The ruling of the Commission that the supplemental applications should be considered in “conjunction with the original application,” did not, in our view, deprive appellees of due process of law. When appellees requested a full hearing on the supplemental applications the grounds they alleged were that they were adequately serving the port; that they were prepared to spend further sums of money in the construction of facilities to serve it; that they were entitled to retain the traffic of the Port District; that there was no adequate reason for extension of the railroad lines of appellants into territory heretofore served exclusively by appellees; and that the extension of the railroad lines of appellants was not justified by public convenience and necessity. As the Commission itself found, “Examination of the record discloses
The changes in the proposed lease agreement which the Commission approved without a further hearing involved the removal of the “exclusive right to operate within the Port” clause, which that document had given the appellants, and the formula for determining the annual rental to be charged by the Port District.
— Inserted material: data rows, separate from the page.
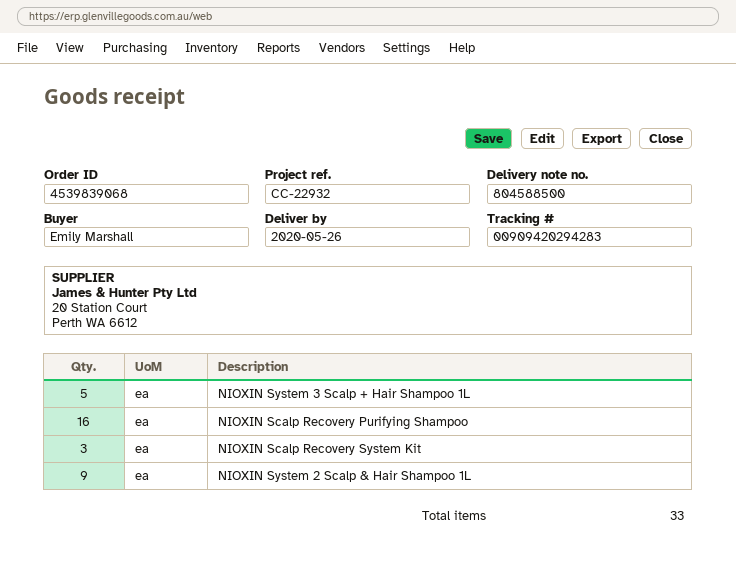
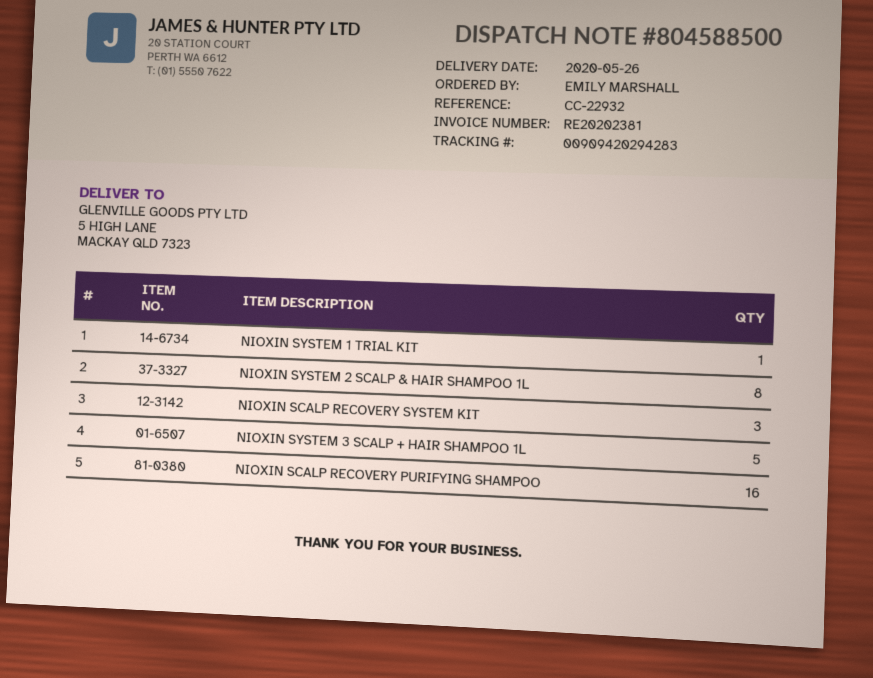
NIOXIN System 2 Scalp & Hair Shampoo 1L: 9 -> 8
NIOXIN SYSTEM 1 TRIAL KIT: none -> 1

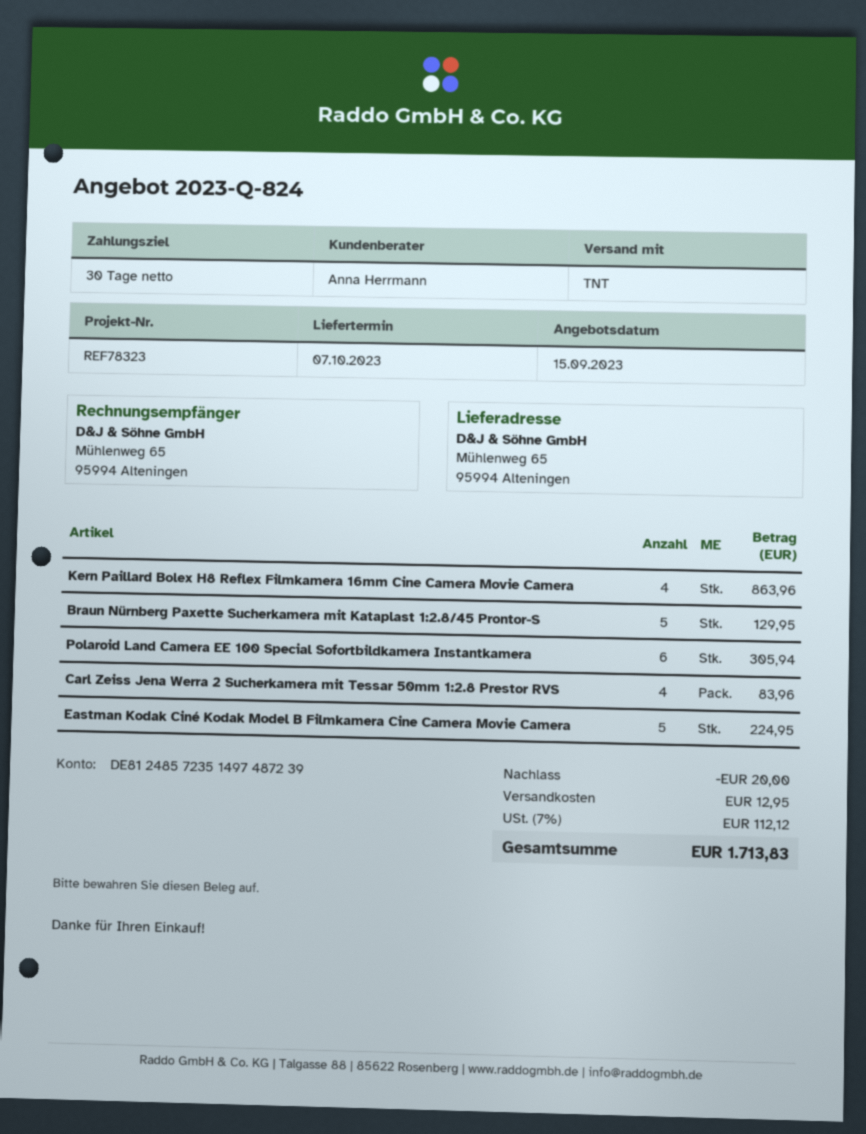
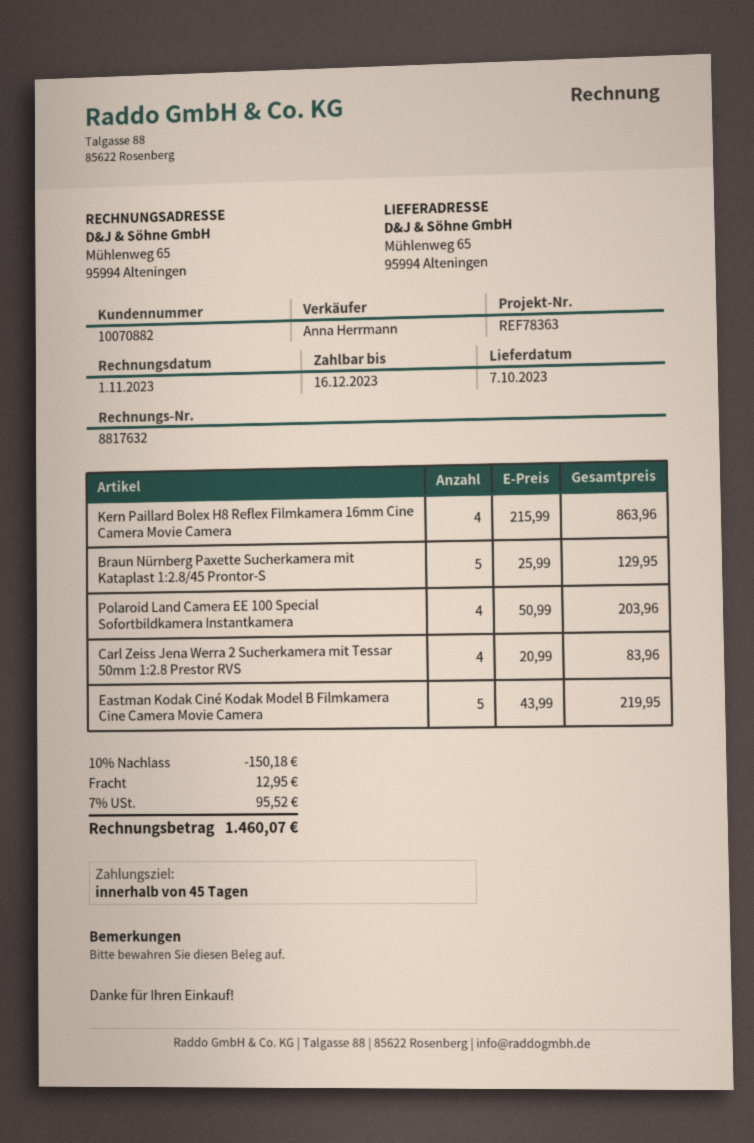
payment terms: 30 days -> 45 days
reference: REF78323 -> REF78363
Polaroid Land Camera EE 100 Special Sofortbildkamera Instantkamera: 6 for 305.94 -> 4 for 203.96
Eastman Kodak Ciné Kodak Model B Filmkamera Cine Camera Movie Camera: 5 for 224.95 -> 5 for 219.95
discount: 20.00 -> 150.18
tax: 7% = 112.12 -> 7% = 95.52
total: 1713.83 -> 1460.07

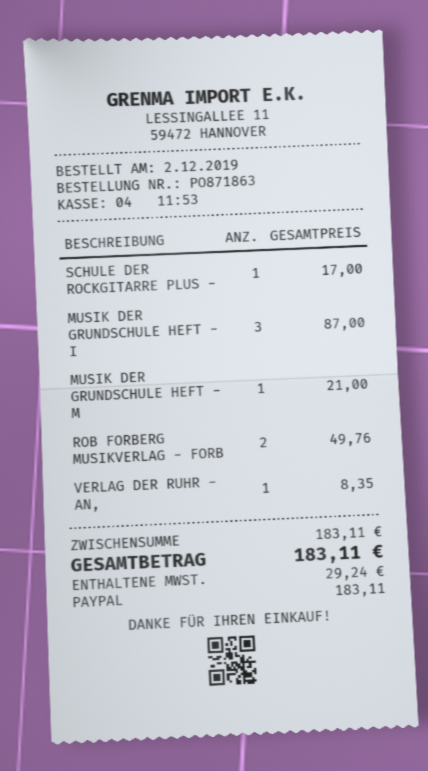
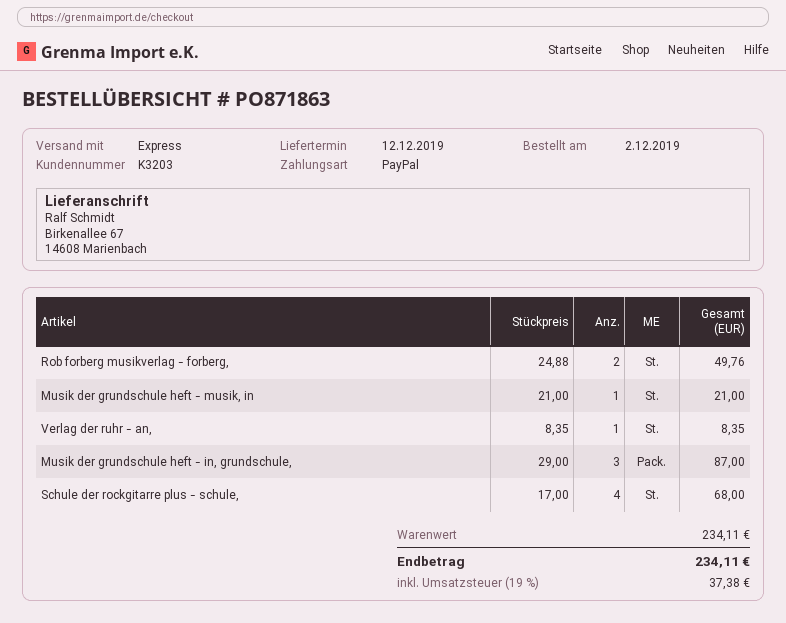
SCHULE DER ROCKGITARRE PLUS -: 1 for 17.00 -> 4 for 68.00
subtotal: 183.11 -> 234.11
tax: 29.24 -> 37.38
total: 183.11 -> 234.11

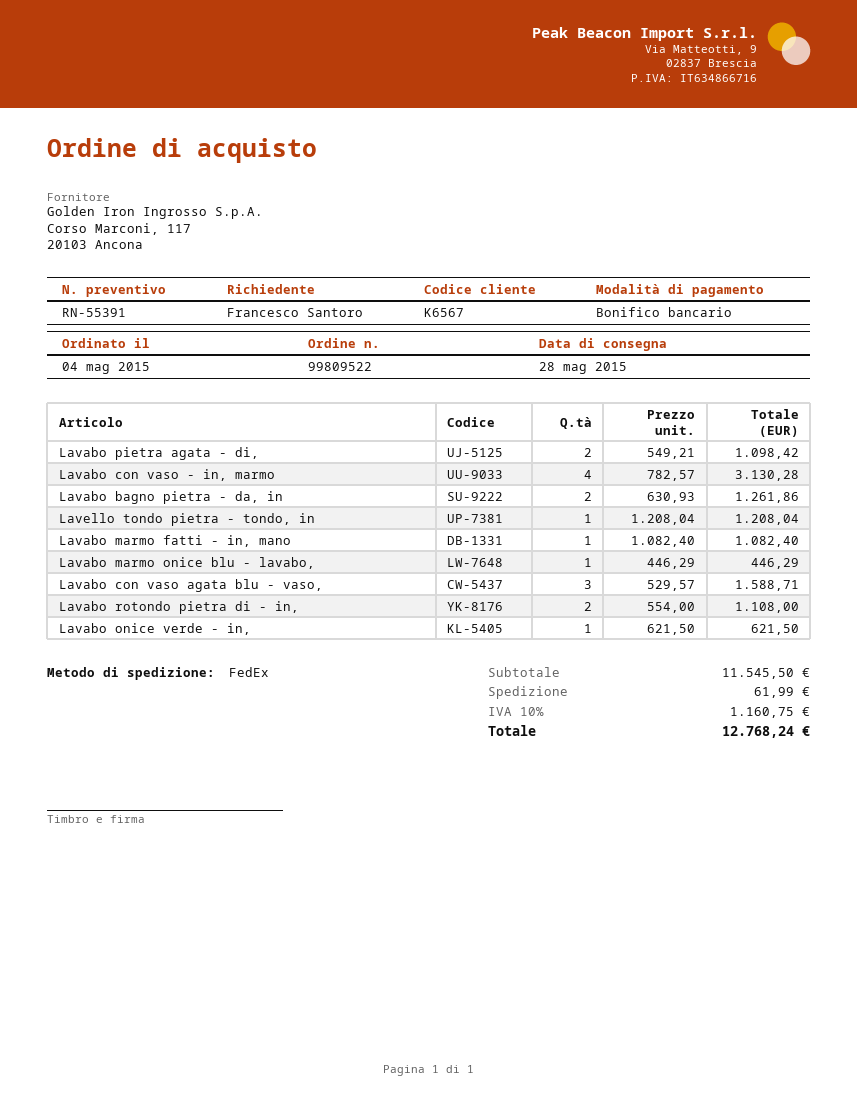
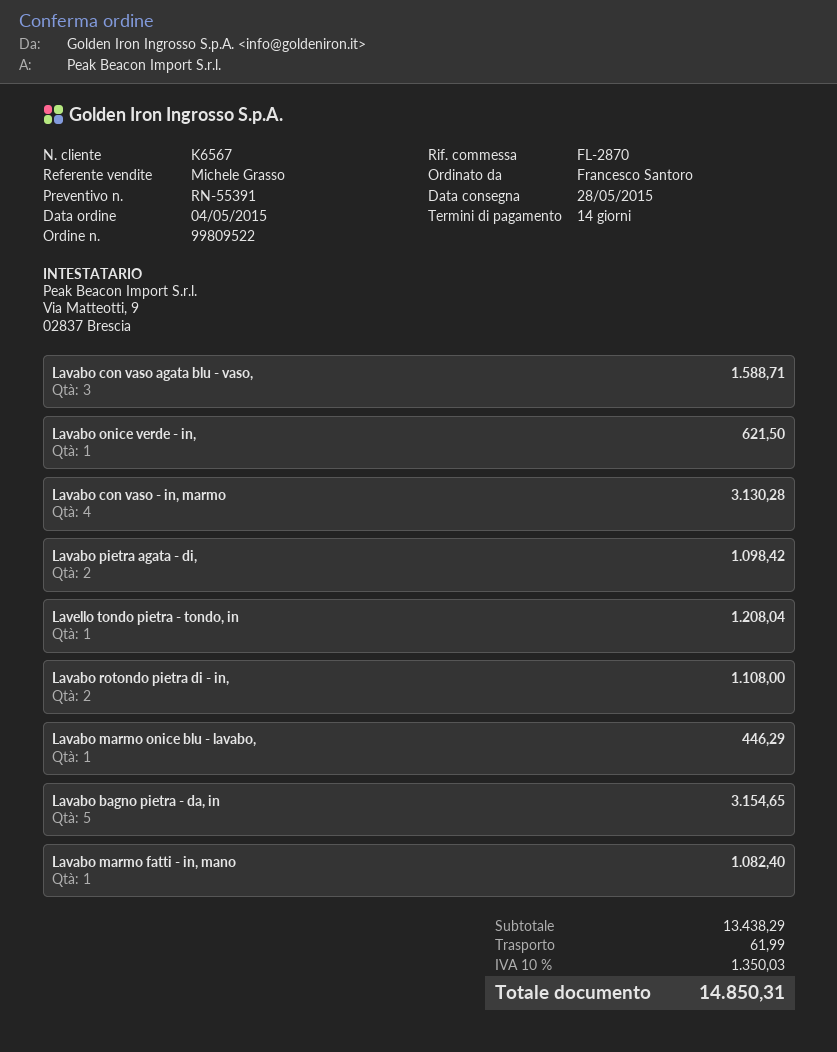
Lavabo bagno pietra - da, in: 2 for 1261.86 -> 5 for 3154.65
subtotal: 11545.50 -> 13438.29
tax: 10% = 1160.75 -> 10% = 1350.03
total: 12768.24 -> 14850.31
As to the former, it can hardly be maintained that this worked a hardship or detriment upon the appellees. The removal of the clause, in fact, made certain that appellees were not precluded from continuing their present operations. As to the rental clause, it will be remembered that the original proposed agreement provided for 5% annual rental based on the value of the land and tracks, but not to exceed $2 per car. This was changed in the first supplemental application to a charge of not to exceed $2 per revenue car or locomotive. The final contract merely provided for a charge of $2 for each revenue car, which was much more favorable to the appellants than either of the former clauses. Moreover, the final charge compared favorably to other per-car rates previously approved by the Commission. In the light of these considerations, as well as the fact that appellees were invited and refused to sit in on the negotiation of the contract; had ample opportunity and did present their evidence as to the reasonableness of the charge for the use of Port District property; were, and are, in nowise bound by the contract; and, finally, in view of the insignificance of the changes in the final agreement compared with the former ones, we are led to conclude that appellees were not entitled to another hearing.
The judgment is therefore reversed and the case is remanded to the District Court with directions to sustain the Commission‘s orders.
It is so ordered.
MR. JUSTICE BLACK, dissenting.
The District Court set aside an order of the Interstate Commerce Commission on the ground that the evidence failed to support its findings of fact. I dissent from the Court‘s reversal of that holding. In Universal Camera Corp. v. Labor Board, 340 U.S. 474, 488, it was said that “Congress has merely made it clear that a reviewing court is not barred from setting aside a Board decision when it cannot conscientiously find that the evidence supporting that decision is substantial, when viewed in the light that the record in its entirety furnishes, including the body of evidence opposed to the Board‘s view.” In the case here the District Court found that it could not conscientiously support the Commission‘s findings and I would affirm its judgment, adhering to the principles so firmly announced in Universal Camera, supra.